▶ _EXCERPTED DATA_
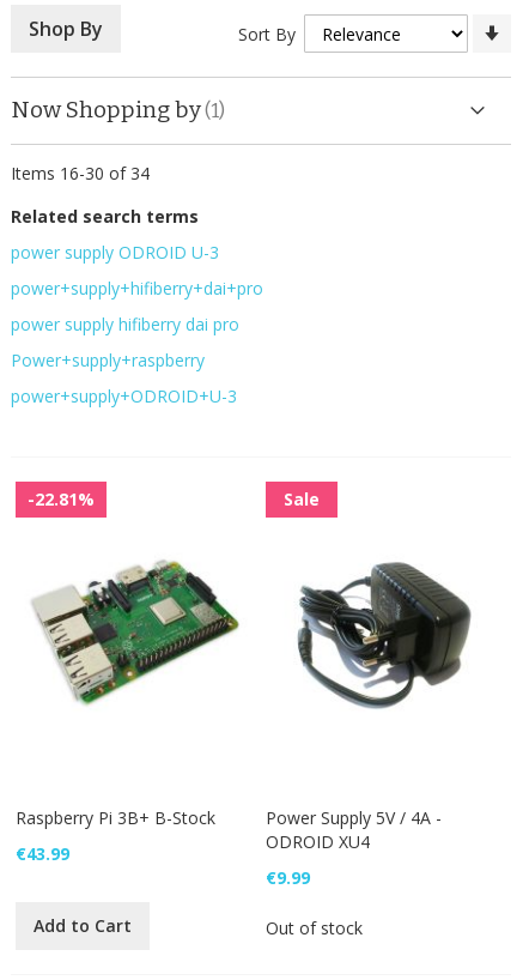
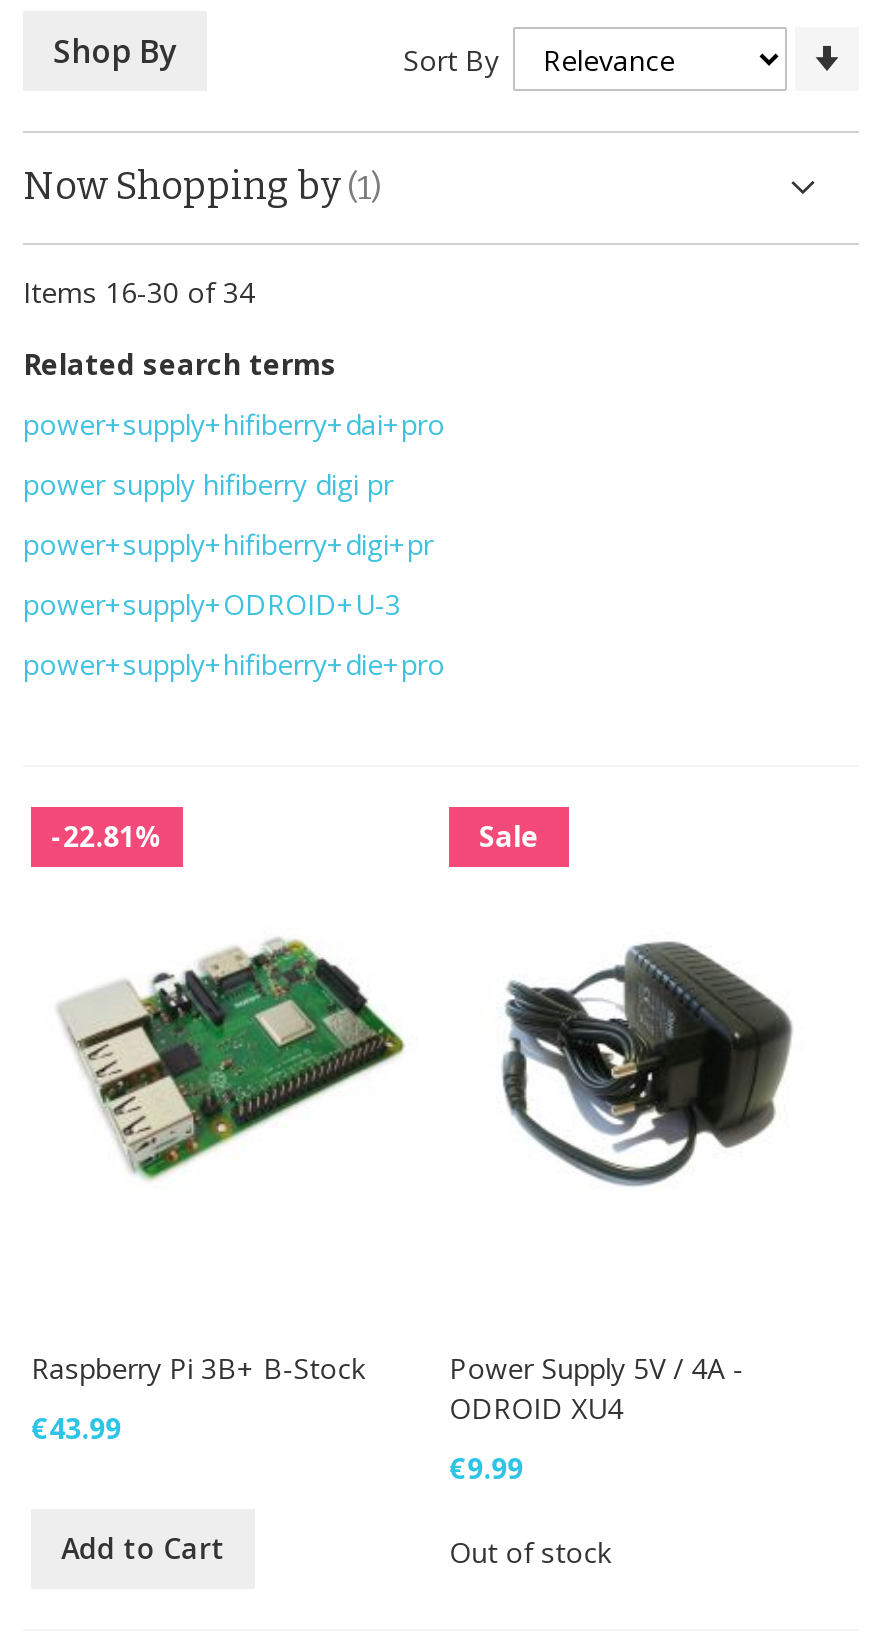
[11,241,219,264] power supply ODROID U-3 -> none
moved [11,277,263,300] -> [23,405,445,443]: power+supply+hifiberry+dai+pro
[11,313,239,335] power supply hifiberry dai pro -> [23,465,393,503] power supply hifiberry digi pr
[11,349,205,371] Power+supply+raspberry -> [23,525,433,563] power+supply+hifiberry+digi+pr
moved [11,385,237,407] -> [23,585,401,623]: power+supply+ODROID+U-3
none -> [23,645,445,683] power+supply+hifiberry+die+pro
---
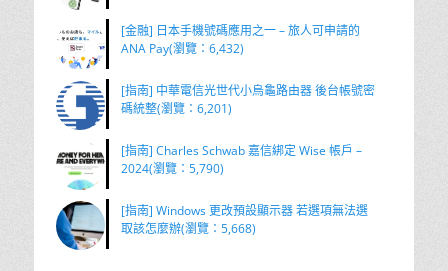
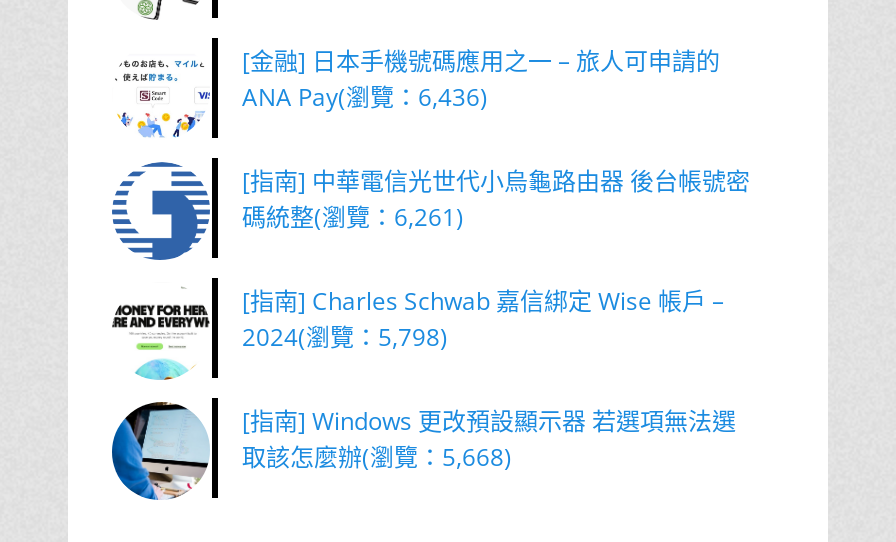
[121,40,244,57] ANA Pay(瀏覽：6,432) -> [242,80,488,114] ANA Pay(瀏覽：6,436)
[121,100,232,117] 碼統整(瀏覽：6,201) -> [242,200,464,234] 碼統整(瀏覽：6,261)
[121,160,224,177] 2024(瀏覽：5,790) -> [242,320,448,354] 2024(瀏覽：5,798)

▶ _WHAT TO DO_
Beginning with the line containing "[11,313,239,335] power supply" in the material above, copy every line exactly until you have copied the line containing "none -> [23,645,445,683]".

▶ _EXPECTED ANSWER_
[11,313,239,335] power supply hifiberry dai pro -> [23,465,393,503] power supply hifiberry digi pr
[11,349,205,371] Power+supply+raspberry -> [23,525,433,563] power+supply+hifiberry+digi+pr
moved [11,385,237,407] -> [23,585,401,623]: power+supply+ODROID+U-3
none -> [23,645,445,683] power+supply+hifiberry+die+pro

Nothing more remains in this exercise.